We first meet Laszlo Toth (Adrien Brody) deep in the bowels of a crowded boat, bringing its huddled European masses to the shores of New York past the Statue of Liberty. It’s chaotic, roiling, hopeful, joyous, terrifying – all at once. In many ways, it’s a location Laszlo never really leaves across the three-and-a-half-hour runtime of The Brutalist, the latest film from the prodigiously talented young director Brady Corbet that is, as plenty of early reviews already said, a stone cold masterpiece. Tackling the Holocaust, fascism, the American immigrant experience, architecture, and ego across about 15 years of one man’s life, it never loses this early mix of horror and opportunity, an overwhelmingly smart, beautiful, and gripping piece of work.

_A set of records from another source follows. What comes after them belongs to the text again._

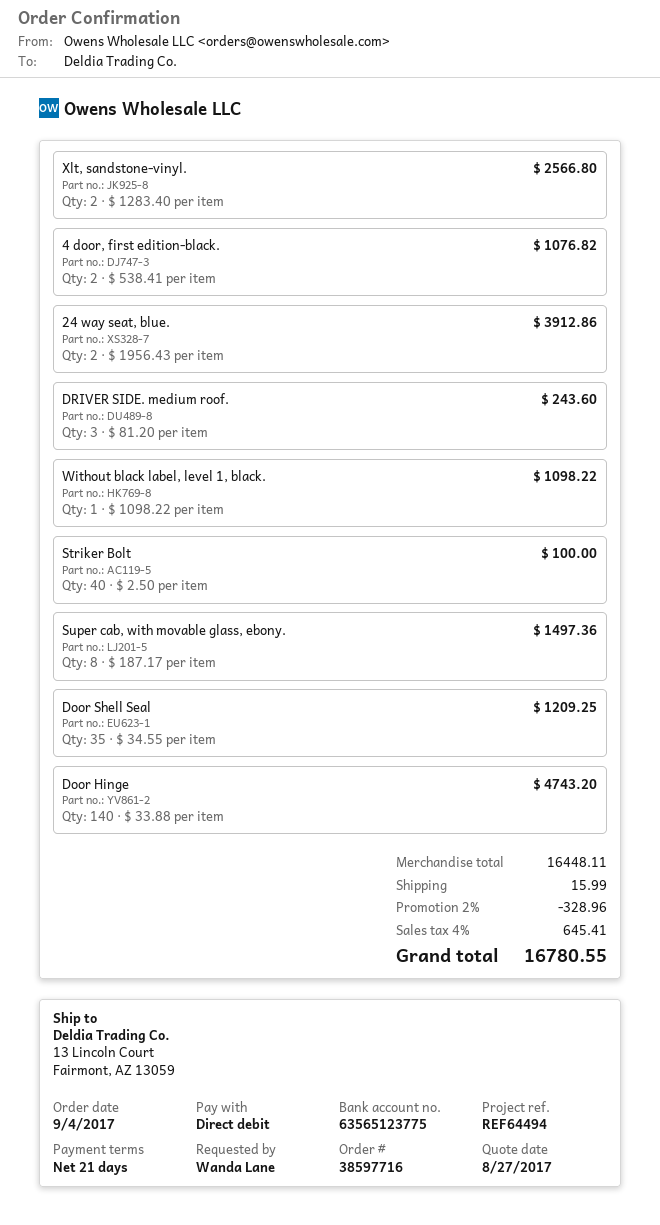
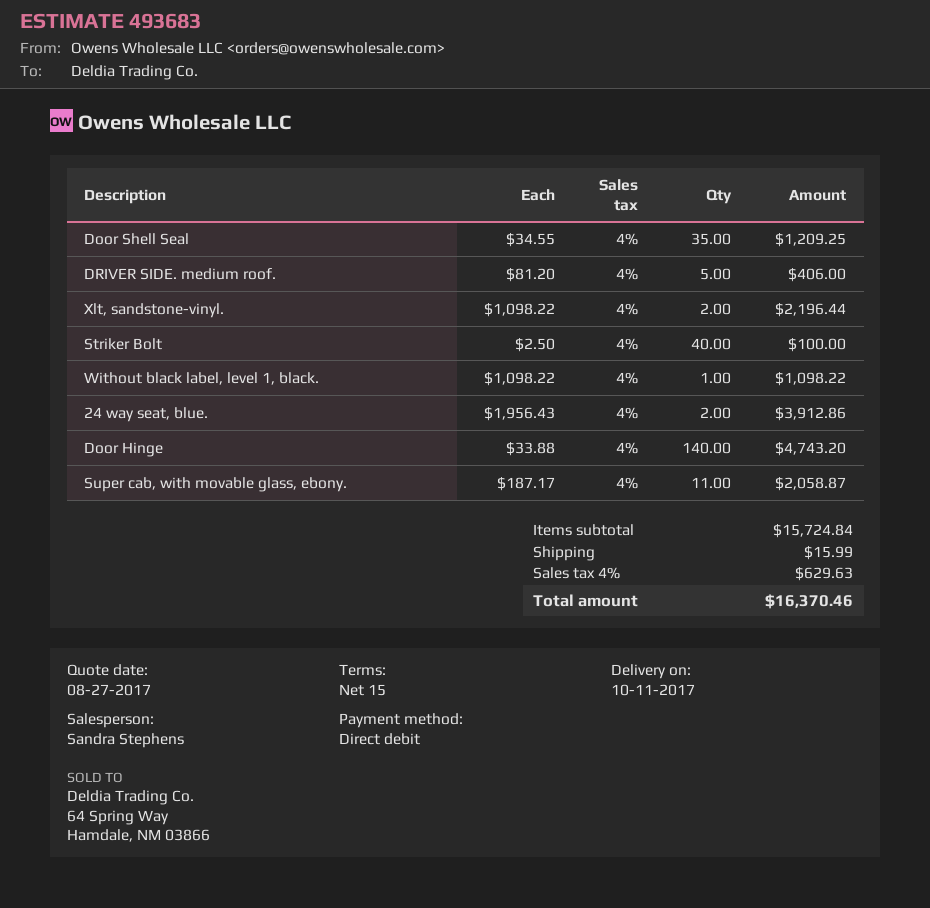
payment terms: 21 days -> 15 days
Xlt, sandstone-vinyl.: 2 x 1283.40 = 2566.80 -> 2 x 1098.22 = 2196.44
4 door, first edition-black.: 2 x 538.41 = 1076.82 -> none
DRIVER SIDE. medium roof.: 3 x 81.20 = 243.60 -> 5 x 81.20 = 406.00
Super cab, with movable glass, ebony.: 8 x 187.17 = 1497.36 -> 11 x 187.17 = 2058.87
subtotal: 16448.11 -> 15724.84
discount: 2% = 328.96 -> none
tax: 4% = 645.41 -> 4% = 629.63
total: 16780.55 -> 16370.46

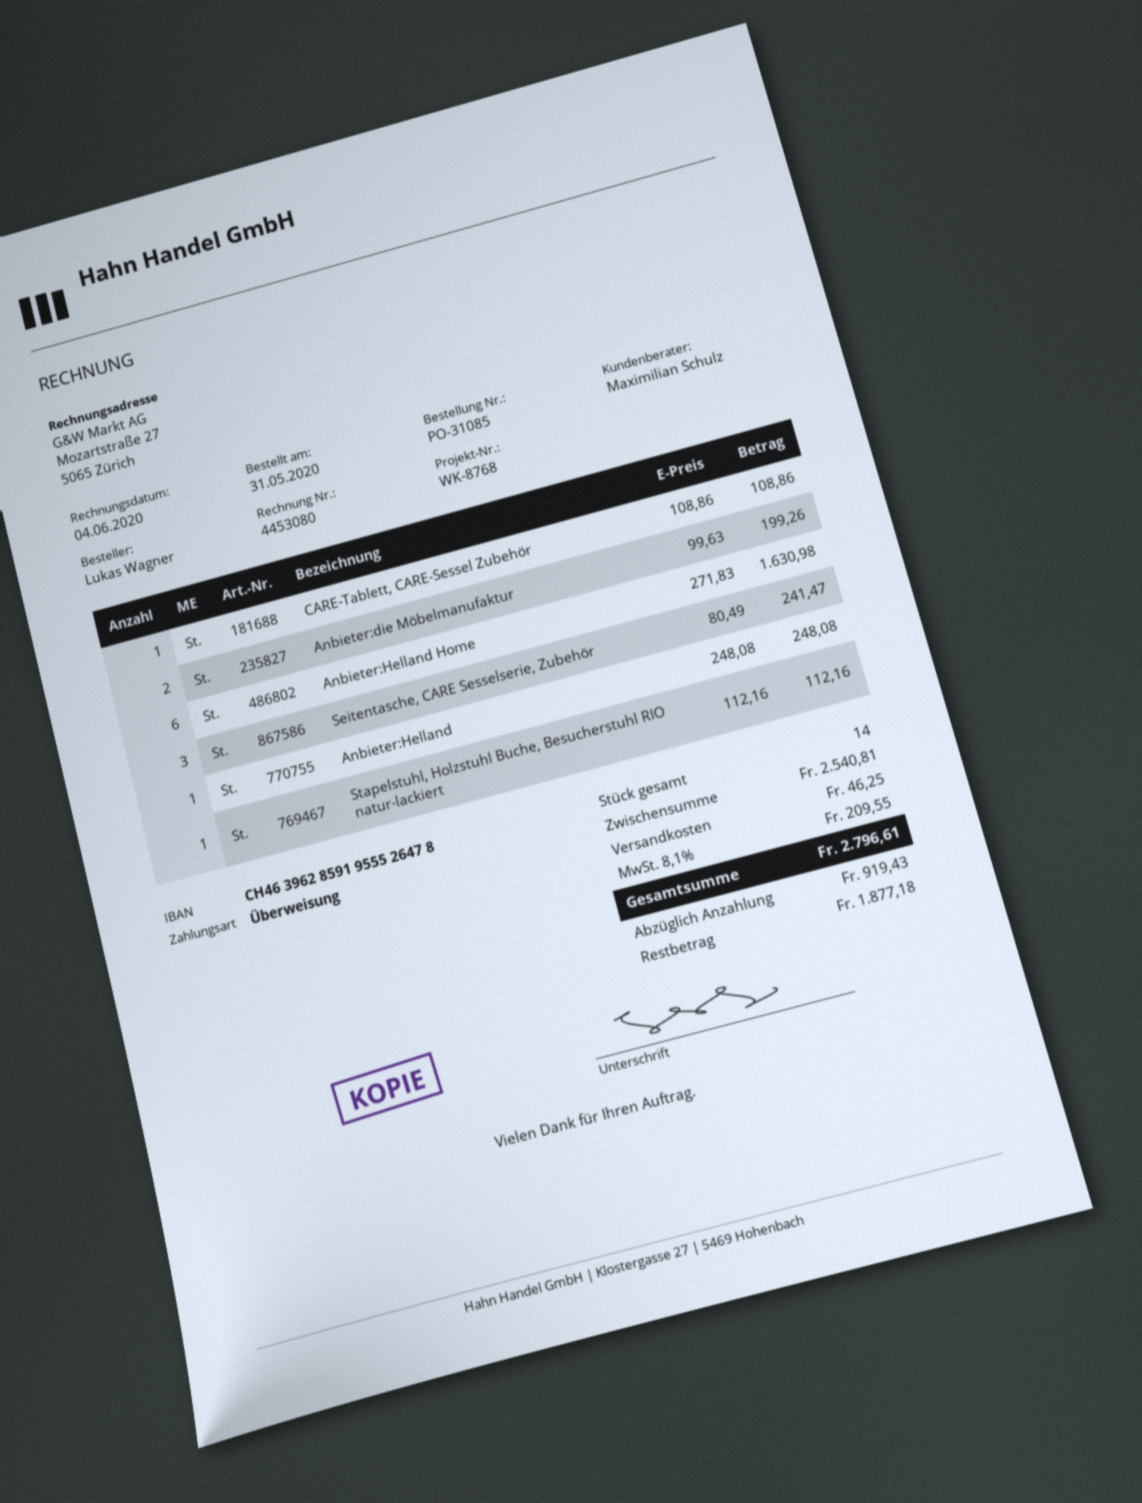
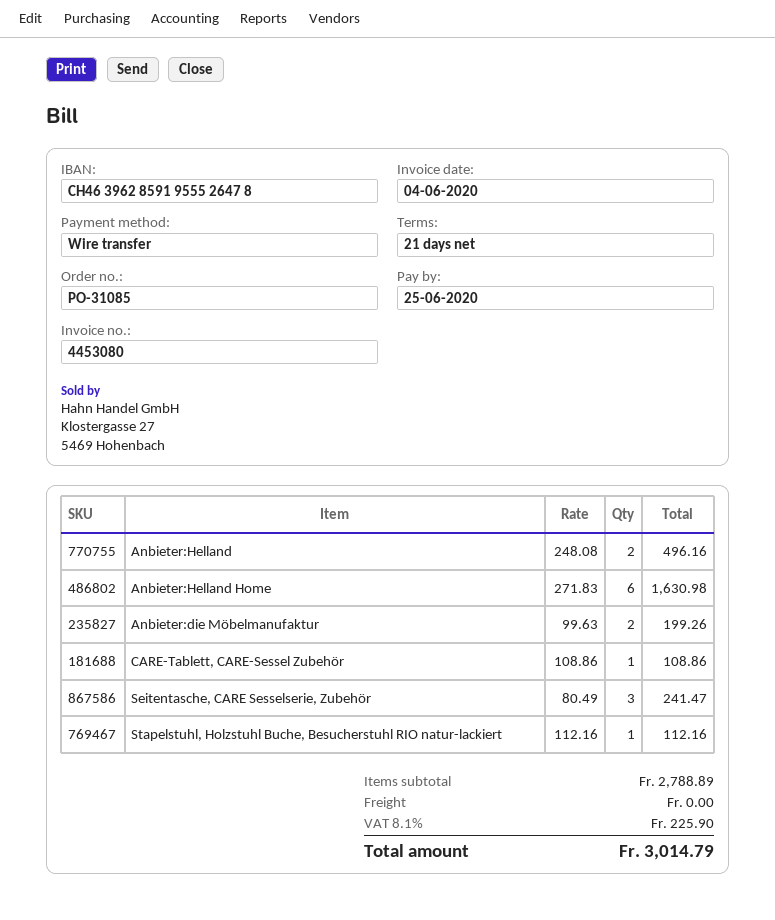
Anbieter:Helland: 1 x 248.08 = 248.08 -> 2 x 248.08 = 496.16
subtotal: 2540.81 -> 2788.89
shipping: 46.25 -> 0.00
tax: 8.1% = 209.55 -> 8.1% = 225.90
total: 2796.61 -> 3014.79

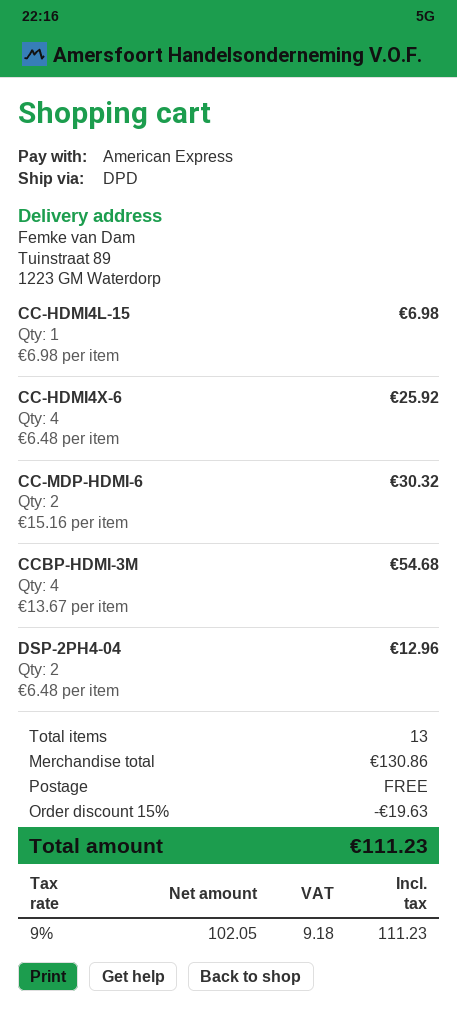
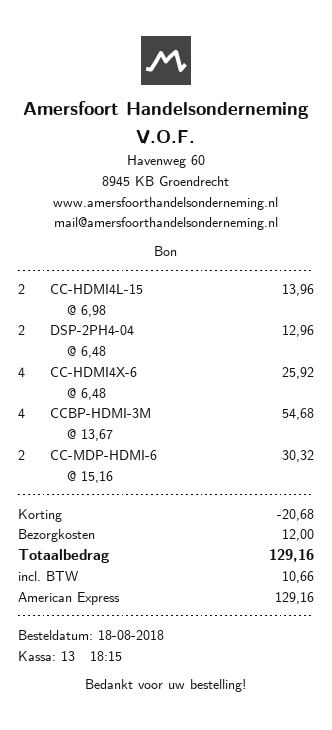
CC-HDMI4L-15: 1 x 6.98 = 6.98 -> 2 x 6.98 = 13.96
discount: 19.63 -> 20.68
shipping: 0.00 -> 12.00
tax: 9.18 -> 10.66
total: 111.23 -> 129.16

Laszlo is a Hungarian Jewish Holocaust survivor who, in 1947, has finally managed to make it to America, though his wife Erszebet (Felicity Jones) and niece Zsofia (Raffey Cassidy) are still stuck in Europe behind Soviet borders, their absence weighing heavy. A gifted but obsessive architect, Laszlo initially works for his Americanised and Christianised cousin Attila (Alessandro Nivola) but, after a falling out, finds himself getting menial construction jobs alongside his friend Gordon (Isaach de Bankole). Soon enough, though, he is discovered by Harrison Van Buren (Guy Pearce), an ultra-wealthy businessman from a small town in Pennsylvania who hires Laszlo to build a surreal, ultra-modernist community centre/church on his property in memory of his mother, a grand task that shall consume Laszlo, even as Erszebet and Zsofia make it to the States.

It’s a story that perfectly balances intimacy with an epic sweep, always about *America* as an idea or entity without ever sacrificing its rich character work. Corbet’s script, co-written with his wife and fellow filmmaker Mona Fastvold, is astonishing in the way it manages to let you know everything you need to about a character instantly while still leaving room for finding constant new depths and foibles across the gargantuan runtime.

At 215 minutes, it’s a runtime that does need addressing, but The Brutalist is never slow, never ponderous, and always knows exactly when to move on and leave things behind – the ultra-intuitive editing from David Jancso is a genuine marvel to behold in action. Of huge help to this is the intermission, which takes up 15 of those 215 minutes and proves absolutely vital – not just for letting you nip to the loo but also simply in breaking up the story, letting the first half sink in as the even grander second half begins to take shape.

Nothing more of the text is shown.